===== Dataset =====

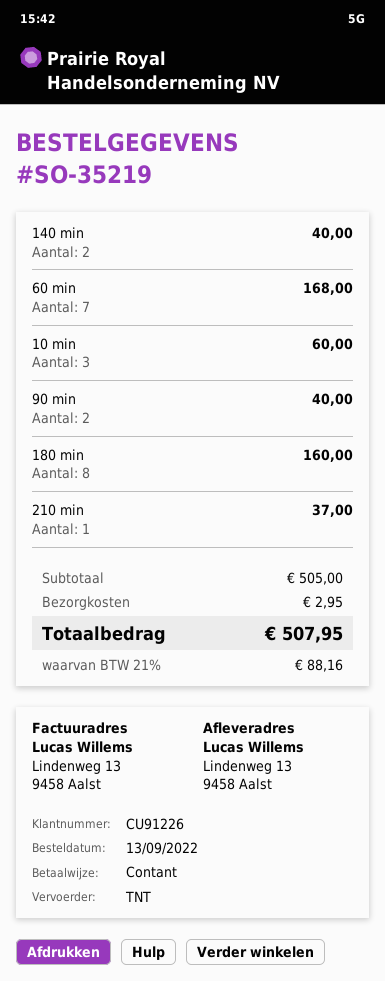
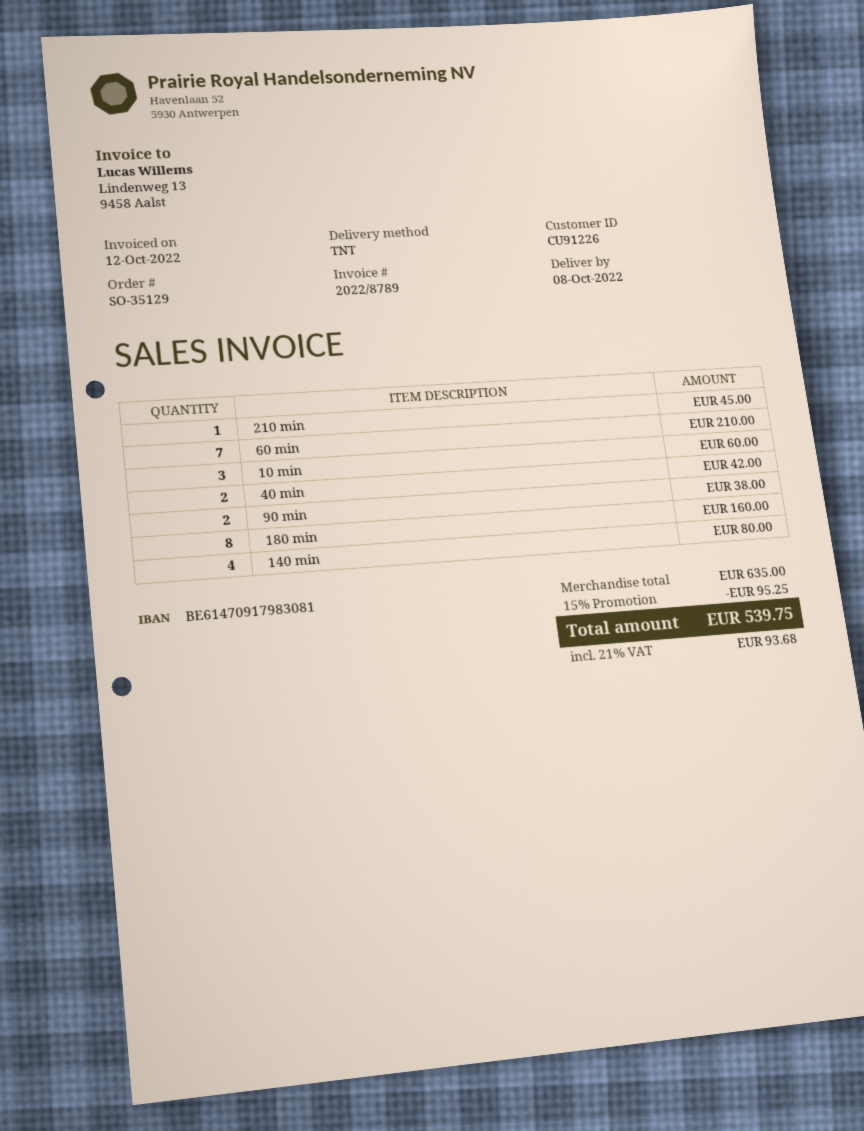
order number: SO-35219 -> SO-35129
140 min: 2 for 40.00 -> 4 for 80.00
60 min: 7 for 168.00 -> 7 for 210.00
90 min: 2 for 40.00 -> 2 for 38.00
210 min: 1 for 37.00 -> 1 for 45.00
40 min: none -> 2 for 42.00
subtotal: 505.00 -> 635.00
discount: none -> 15% = 95.25
shipping: 2.95 -> none
tax: 21% = 88.16 -> 21% = 93.68
total: 507.95 -> 539.75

=====

## Assignment
Return the entries above in full and unchanged, omitting every image.

## Problem solution
order number: SO-35219 -> SO-35129
140 min: 2 for 40.00 -> 4 for 80.00
60 min: 7 for 168.00 -> 7 for 210.00
90 min: 2 for 40.00 -> 2 for 38.00
210 min: 1 for 37.00 -> 1 for 45.00
40 min: none -> 2 for 42.00
subtotal: 505.00 -> 635.00
discount: none -> 15% = 95.25
shipping: 2.95 -> none
tax: 21% = 88.16 -> 21% = 93.68
total: 507.95 -> 539.75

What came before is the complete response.